- _Directions for this task_
Would you output the entries below only from the line containing "it visible to the window manager." through the line containing "is necessary for", exactly as they stand and with both ends included?

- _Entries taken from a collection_
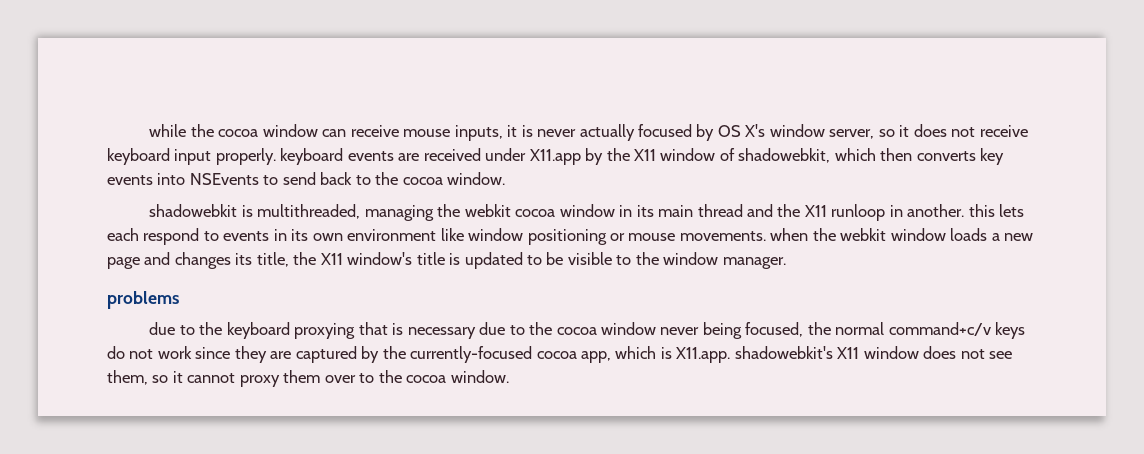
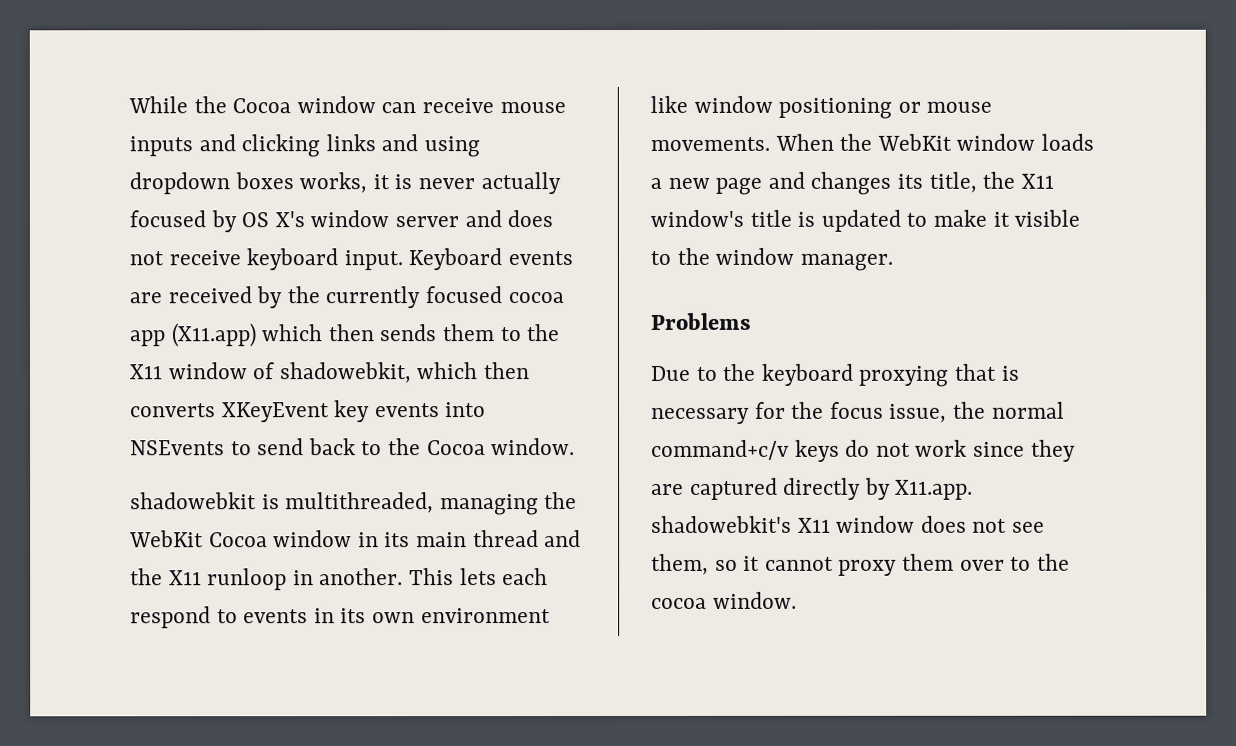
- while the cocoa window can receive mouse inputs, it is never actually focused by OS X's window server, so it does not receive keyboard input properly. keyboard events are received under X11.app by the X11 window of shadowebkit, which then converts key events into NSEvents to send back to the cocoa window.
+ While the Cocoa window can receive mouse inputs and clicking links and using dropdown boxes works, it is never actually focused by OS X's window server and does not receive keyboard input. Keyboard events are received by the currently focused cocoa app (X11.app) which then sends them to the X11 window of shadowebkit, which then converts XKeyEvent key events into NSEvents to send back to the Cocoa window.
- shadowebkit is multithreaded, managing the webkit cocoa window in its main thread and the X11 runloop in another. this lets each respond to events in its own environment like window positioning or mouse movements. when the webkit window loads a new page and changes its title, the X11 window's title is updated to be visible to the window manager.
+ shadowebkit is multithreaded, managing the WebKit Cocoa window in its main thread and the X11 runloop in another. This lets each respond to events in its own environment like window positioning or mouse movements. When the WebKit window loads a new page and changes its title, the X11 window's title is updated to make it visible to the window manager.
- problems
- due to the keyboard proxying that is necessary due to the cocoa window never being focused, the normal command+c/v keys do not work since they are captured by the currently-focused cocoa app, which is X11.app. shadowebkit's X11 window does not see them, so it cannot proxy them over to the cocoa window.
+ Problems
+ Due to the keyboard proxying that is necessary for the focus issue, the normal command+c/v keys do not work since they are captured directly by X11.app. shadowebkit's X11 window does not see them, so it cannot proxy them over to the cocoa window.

---

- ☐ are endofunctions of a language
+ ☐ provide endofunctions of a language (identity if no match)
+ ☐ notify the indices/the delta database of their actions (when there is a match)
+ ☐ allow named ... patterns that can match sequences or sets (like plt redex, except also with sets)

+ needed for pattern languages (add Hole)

- _Solution for this exercise_
+ shadowebkit is multithreaded, managing the WebKit Cocoa window in its main thread and the X11 runloop in another. This lets each respond to events in its own environment like window positioning or mouse movements. When the WebKit window loads a new page and changes its title, the X11 window's title is updated to make it visible to the window manager.
- problems
- due to the keyboard proxying that is necessary due to the cocoa window never being focused, the normal command+c/v keys do not work since they are captured by the currently-focused cocoa app, which is X11.app. shadowebkit's X11 window does not see them, so it cannot proxy them over to the cocoa window.
+ Problems
+ Due to the keyboard proxying that is necessary for the focus issue, the normal command+c/v keys do not work since they are captured directly by X11.app. shadowebkit's X11 window does not see them, so it cannot proxy them over to the cocoa window.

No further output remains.